Bookie played a central role in the President’s Commission on the Holocaust seeking to bridge a divide between Survivors of the Holocaust who wanted the Museum to be exclusively Jewish and those who wanted to maintain the singularity of the Jewish experience while including other ethnic groups that perceived themselves as victims of Nazism even if their record with regard to the Jews was quite questionable. He pressed that their respectful and truthful inclusion in the Museum as essential if the Museum was to be located in Washington and not New York. He intuitively understood how to mediate and negotiate and how to compromise without sacrificing principle, words that sound quite strange in today’s polarized Washington. He could disagree without being disagreeable and his disagreements were issue oriented and never personal.

His singular contribution to the United States Holocaust Memorial Museum was the insistence that the Museum create a Committee on Conscience, comprised of moral leaders of the nation “who would warn of impending genocide.” Having lost 80 relatives in Poland during the Shoah, he felt that remembrance of the past entailed responsibility for the future.

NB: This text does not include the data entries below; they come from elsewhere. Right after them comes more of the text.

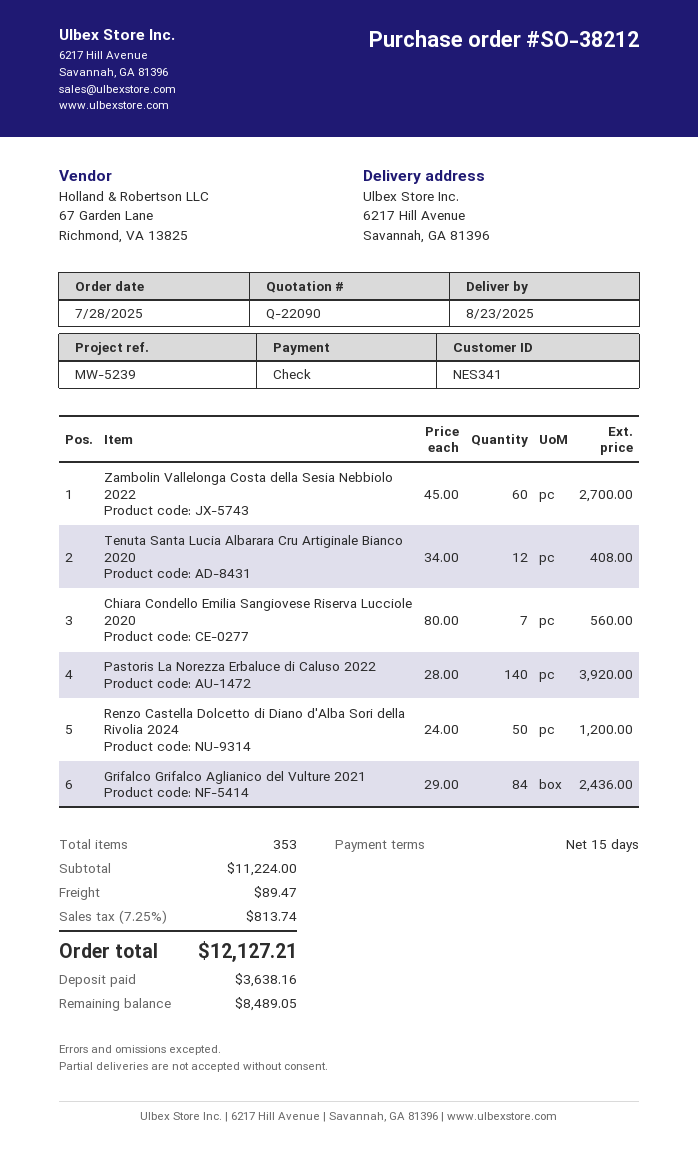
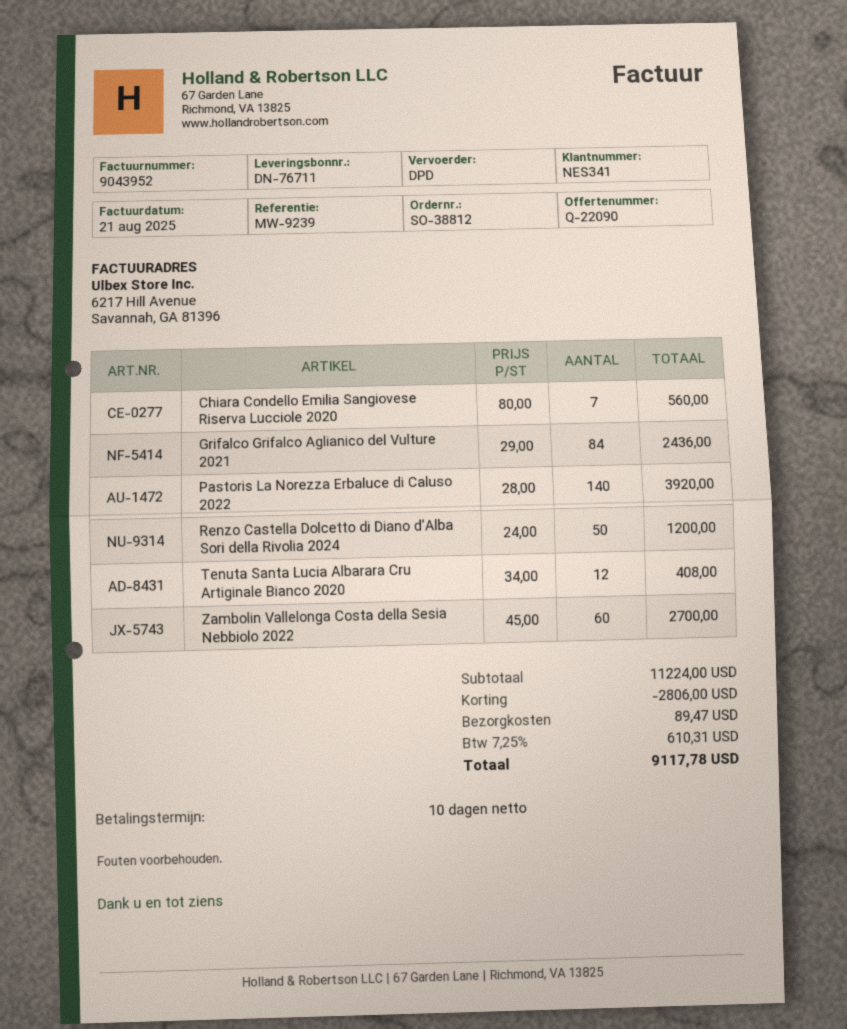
order number: SO-38212 -> SO-38812
payment terms: 15 days -> 10 days
reference: MW-5239 -> MW-9239
discount: none -> 2806.00
tax: 7.25% = 813.74 -> 7.25% = 610.31
total: 12127.21 -> 9117.78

His proposal might seem quaint today. But remember back 32 years before the Internet and faxes, before Facebook and Twitter, before email and You Tube, when Cable Television was but in its infancy. It was assumed that if only the world knew what was happening then men and women of conscience would have insisted that something be done. Little could he imagine then that information was be instantaneous and that what was lacking even among people of conscience was the political will to do something about genocide. Little could he fathom that the President of the United States or the Secretary of State would deliberately call a series of attacks genocide and then say: “but this will not change American policy.”

Bookie was persistent. When the Museum was reticent to engage in such social action or when there were fears that it would become a “second State Department” and put itself in a situation at odds with the Administration, Bookie kept pushing and when leadership changed, he engaged the new chairman and get off pushing for the Committee on Conscience, now a vital part of the United States Holocaust Memorial Museum and indeed its voice of conscience.

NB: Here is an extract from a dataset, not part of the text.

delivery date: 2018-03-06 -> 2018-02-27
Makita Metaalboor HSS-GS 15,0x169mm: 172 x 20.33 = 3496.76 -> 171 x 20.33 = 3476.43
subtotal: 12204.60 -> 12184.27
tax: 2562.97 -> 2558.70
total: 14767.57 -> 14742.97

Bookie was not without his critics. One nasty comment heard from a rival leader of the young and uncompromising, more militant generation was that he had “perpetual knee pads,” which roughly translates as he sought compromise rather than confrontation. He was someone who could find a middle ground so that both sides could come away with something. In our era, such voices of moderation are few and far between and more often than not because of that both sides come away with nothing.

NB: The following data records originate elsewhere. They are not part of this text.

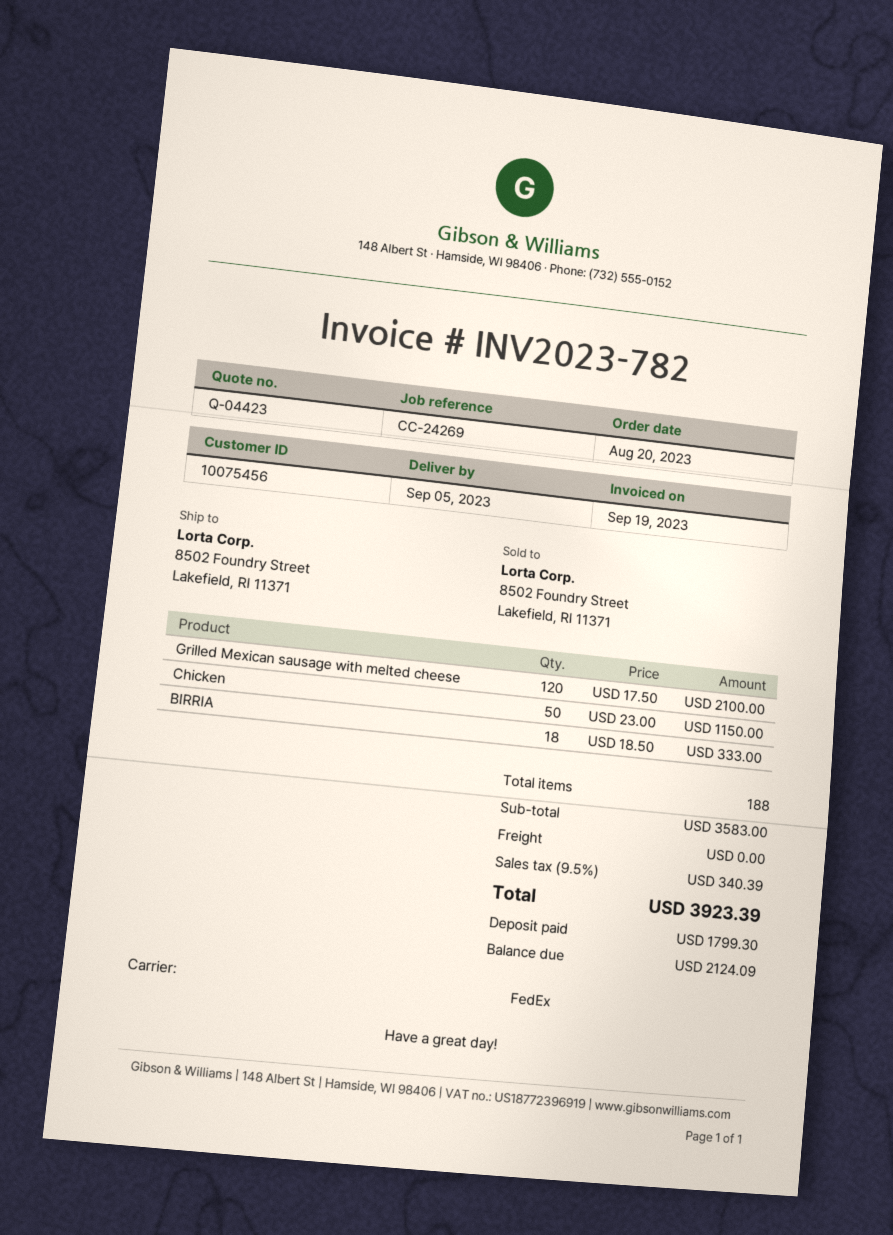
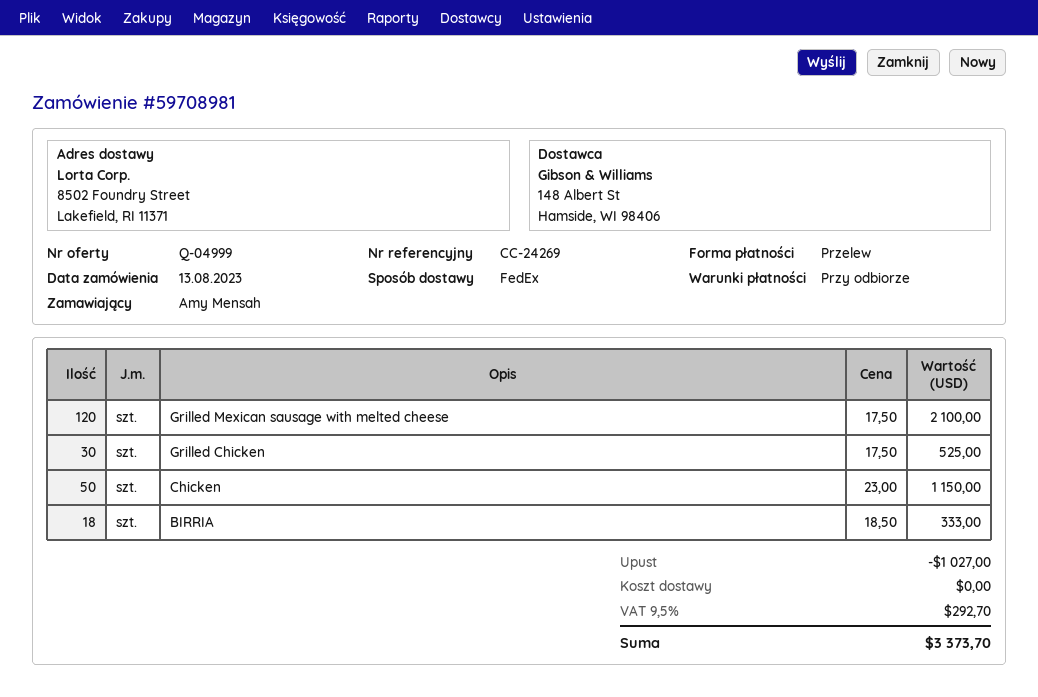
quote number: Q-04423 -> Q-04999
order date: 2023-08-20 -> 2023-08-13
Grilled Chicken: none -> 30 x 17.50 = 525.00
discount: none -> 1027.00
tax: 9.5% = 340.39 -> 9.5% = 292.70
total: 3923.39 -> 3373.70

Bookie married twice, both times happily. After his first wife died after a long marriage, their longtime friend Ida Levick, who herself had been widowed became his companion and later his loving and ever so caring wife. They shared political passions and a love of Yiddish. Bookie read many papers each day and watched all the Sunday morning shows. He was a political junkie did what he loved and loved what he did. He had a special passion for Yiddish, the language of his parents, the immigrant generation. It was a tie that linked him to survivors

He was not a religious man in the conventional sense of the term; only in old age did he join a synagogue out of concern for his funeral and burial – he will be buried out of Washington Hebrew Congregation, the Capital’s largest. His Jewishness was all encompassing and the content of his Judaism was Tikkun Olam, to repair the world, fragment-by-fragment.

He was an original. I grew to respect and revere the man, to cherish him as a mentor and a friend, a source of wisdom and sanguine advice. I am not alone. Throughout the corridors of government and in the inner reaches of many Jewish organizations, there are men and women of my generation who are proud to claim Bookie as a mentor, a friend, a model and a conscience.